Si certains de ses camarades de promotion effectuent bien leurs stages et alternances dans des structures sportives classiques (clubs, fédérations, etc.), d’autres le font en journalisme, banque, assurance, communication, ou même, pour l’une d’entre elles, chez Aéroports de Paris. « Quel que soit le secteur, nous avons en commun d’être des passionnés, nous comprenons l’écosystème complexe du sport et déployons toute notre énergie pour que des projets voient le jour », considère l’étudiante.
Profils hôteliers, les rois du client
Autre exemple de ces « spécialités sans frontières », l’hôtellerie-restauration. Un domaine d’études très spécialisé, donc. Voire trop, pour certains élèves qui craignent de se trouver enfermés si, plus tard, ils souhaitent donner une autre orientation à leur carrière. Ils ignorent sans doute qu’en dehors des hôtels, nombre d’entreprises s’intéressent à ces profils. En particulier, celles qui doivent proposer une expérience haut de gamme à leurs clients : banques privées, compagnies aériennes, centres commerciaux et, surtout, maisons de luxe. Toutes cherchent dans ces profils ce mélange de savoir-être, d’attention aux détails et de souci du client qui distinguent les professionnels de l’hospitalité.
Ce n’est donc pas un hasard si tant de formations en hôtellerie- restauration ont fait évoluer leur nom, pour afficher un positionnement plus large. C’est le cas des écoles Vatel (qui apparaissent comme Vatel Hotel and Tourism Business School), de l’Institut Paul Bocuse (désormais Institut Lyfe, pour Lyon for Excellence) ou encore de l’École hôtelière de Lausanne (EHL Hospitality Business School). Traduction : ici, vous apprendrez l’hôtellerie, mais aussi tous les fondamentaux du business.
Leurs diplômés se retrouvent, de fait, dans tous les domaines. « L’un de mes amis de l’Institut Lyfe est devenu consultant. Un autre fait du commerce international : il achète des choses à un endroit, puis les revend à un autre », sourit Édouard Eyglunent, ancien diplômé de l’Institut Lyfe. Lui qui rêvait de diriger un hôtel, a eu une idée différente et lancé Wecandoo.
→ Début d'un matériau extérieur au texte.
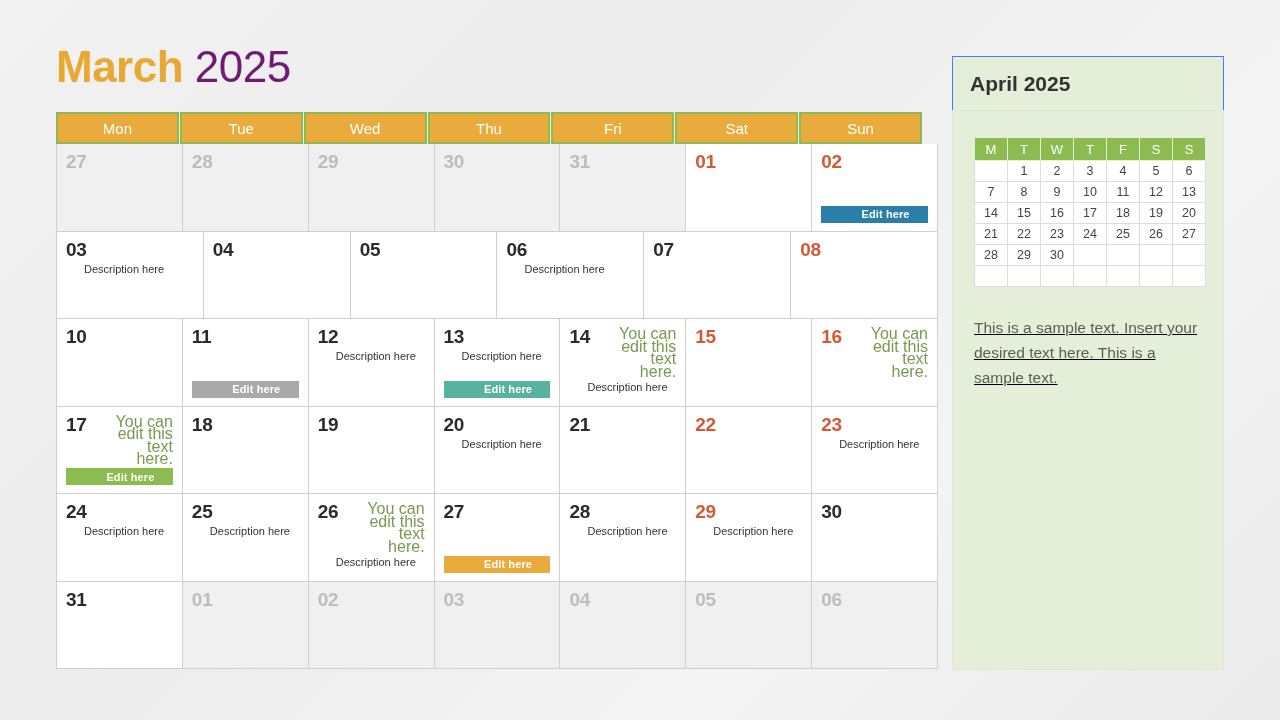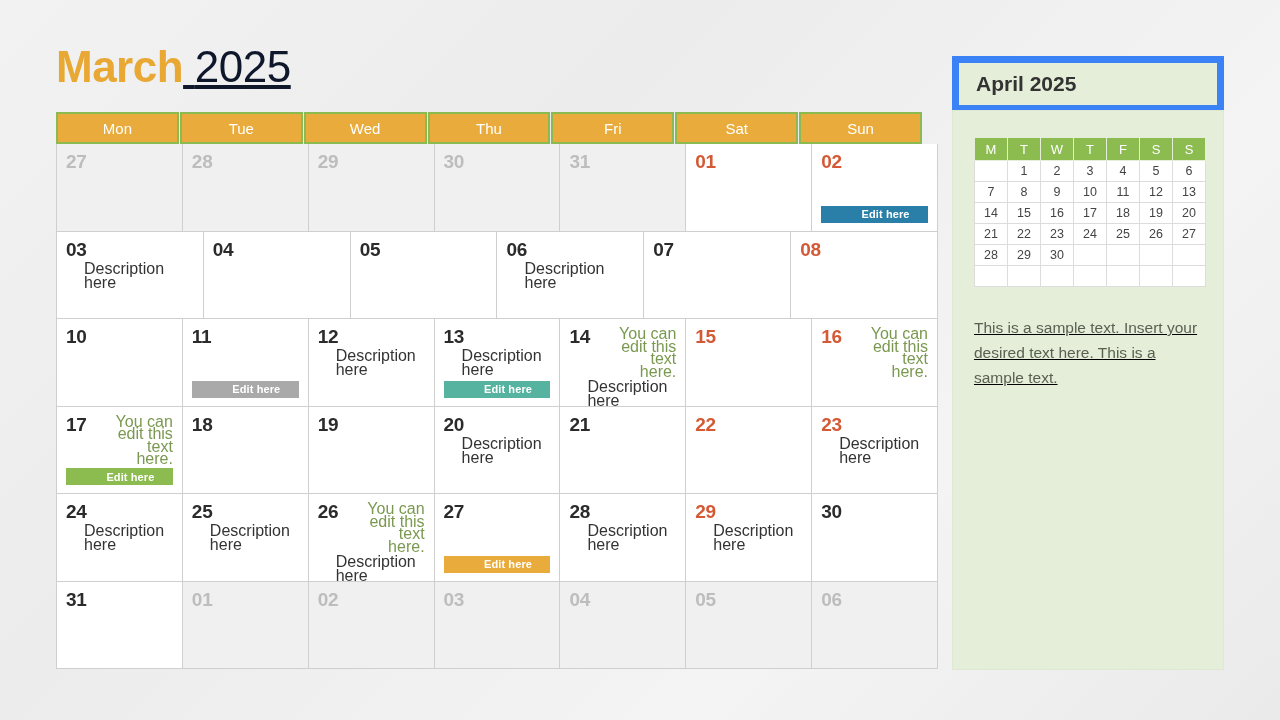"2025" #title .m-year { color: #0f172a -> #701a75; text-decoration: underline -> none }
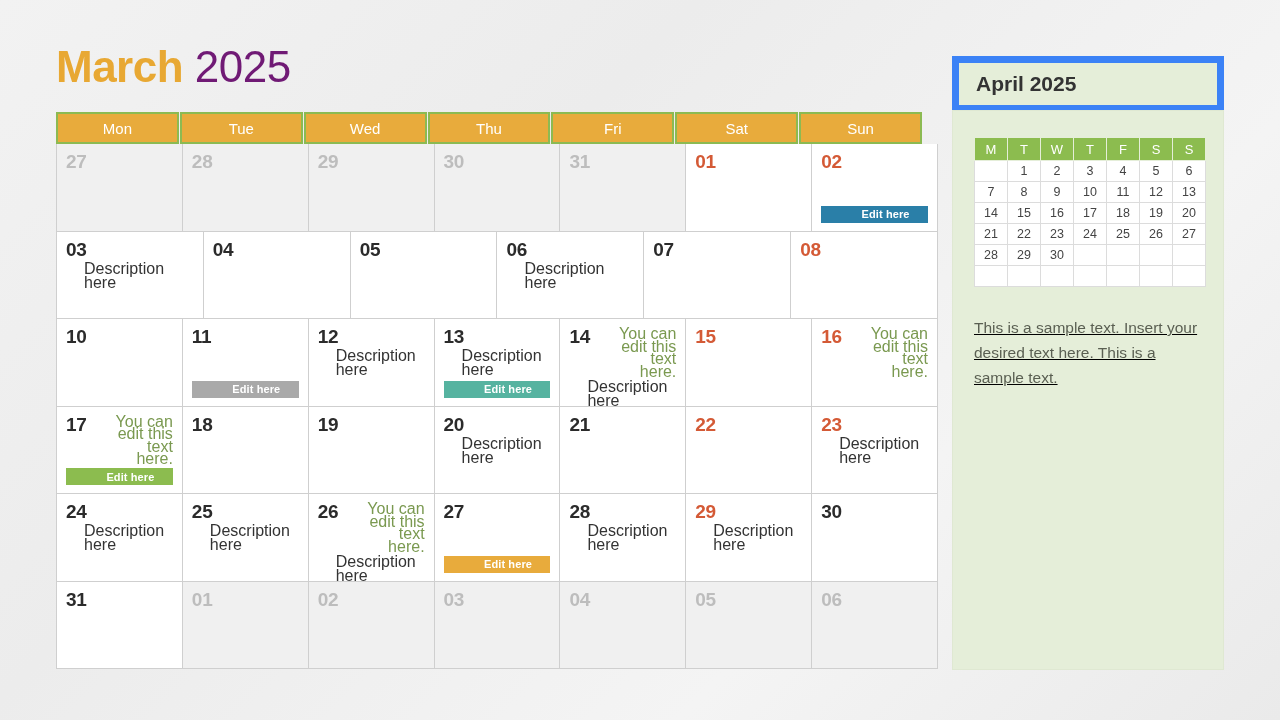"April 2025" #side-header { border: 7px solid #3b82f6 -> 1px solid #3b82f6 }
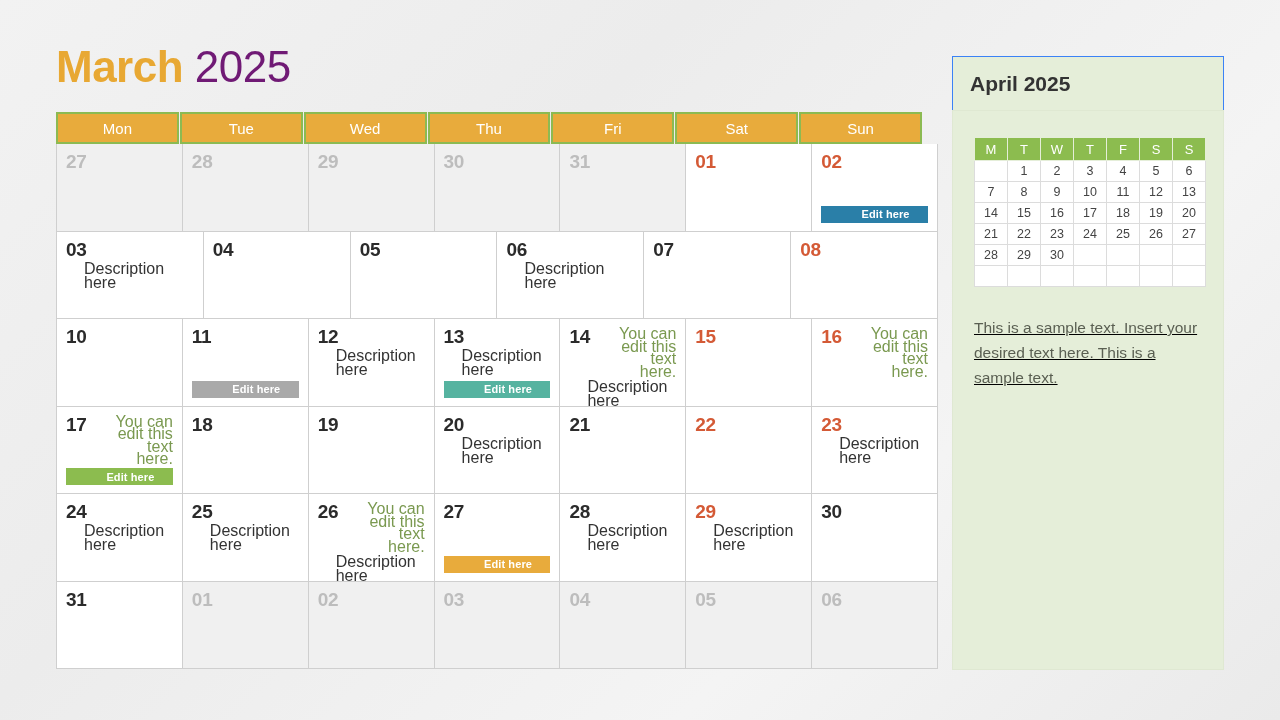"Description here" .desc { font-size: 16px -> 11px }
Sur cette plate-forme, les particuliers peuvent réserver des activités chez des artisans d’une région telles que forger un couteau, faire du fromage, rénover des meubles, fabriquer une ceinture en cuir, etc. « L’objectif est d’amener les clients à pousser la porte d’un artisan, mettre la main à la pâte, découvrir son savoir faire et ses techniques, puis repartir avec sa création. » Le tout pour un tarif allant de 30 à 200 euros selon les activités, que beaucoup offrent comme cadeaux à leurs proches.
Pour Édouard, les liens avec l’hôtellerie-restauration sont nombreux. « Je n’ai pas l’impression d’avoir changé de métier », assure ce chef d’entreprise qui travaille partout en France, en Angleterre, en Belgique et aux Pays-Bas. « Que cela se traduise par des services hôteliers, gastronomiques ou par des découvertes, nous sommes là pour créer des expériences et du contact humain », soutient le fondateur de Wecandoo qui se tient prêt pour l’un des grands pics de son année, Noël.